Top of SOURCE MATERIAL
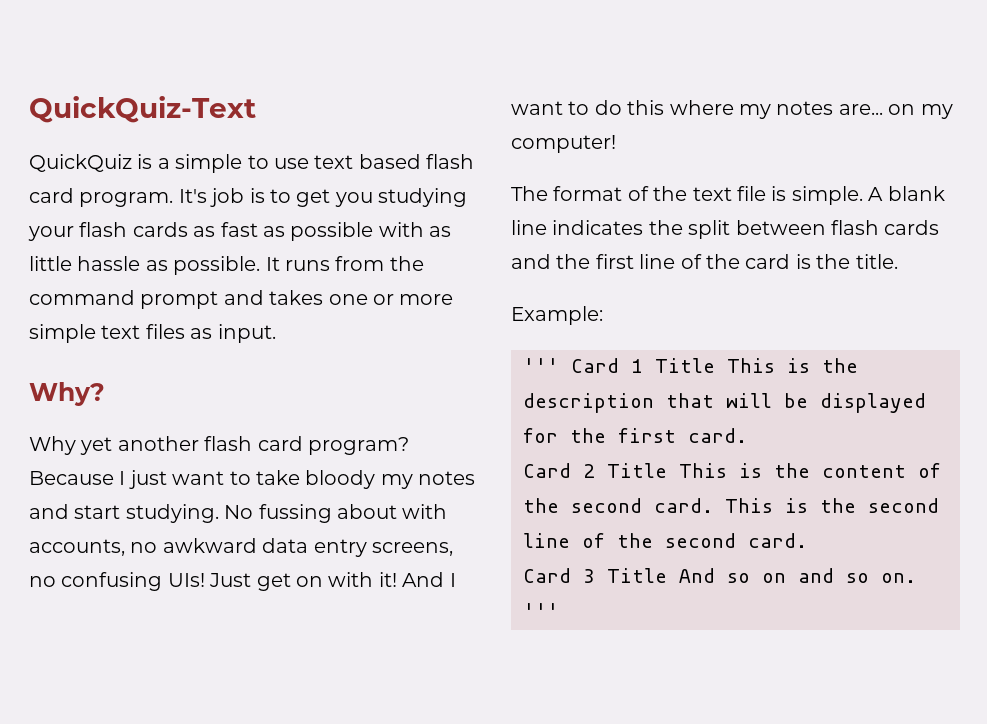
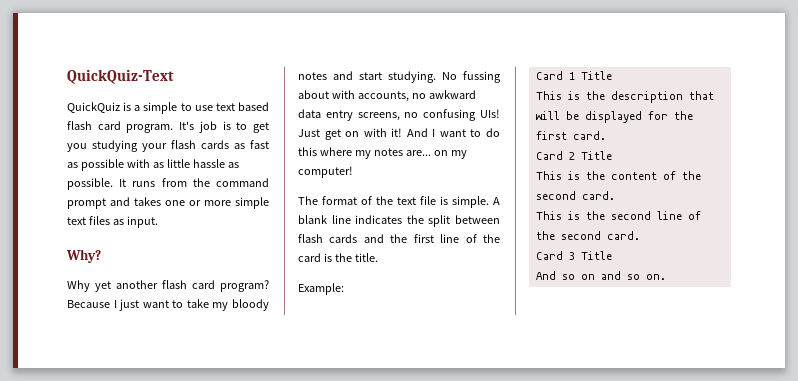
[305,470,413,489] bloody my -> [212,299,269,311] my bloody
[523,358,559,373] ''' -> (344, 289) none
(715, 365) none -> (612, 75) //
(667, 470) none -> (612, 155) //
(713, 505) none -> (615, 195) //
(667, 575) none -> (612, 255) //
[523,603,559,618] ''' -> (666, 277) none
Bottom of SOURCE MATERIAL
» ACTIVITY
Answer with a single number: the count of lines in the records that contain "none".

» YOUR RESPONSE
6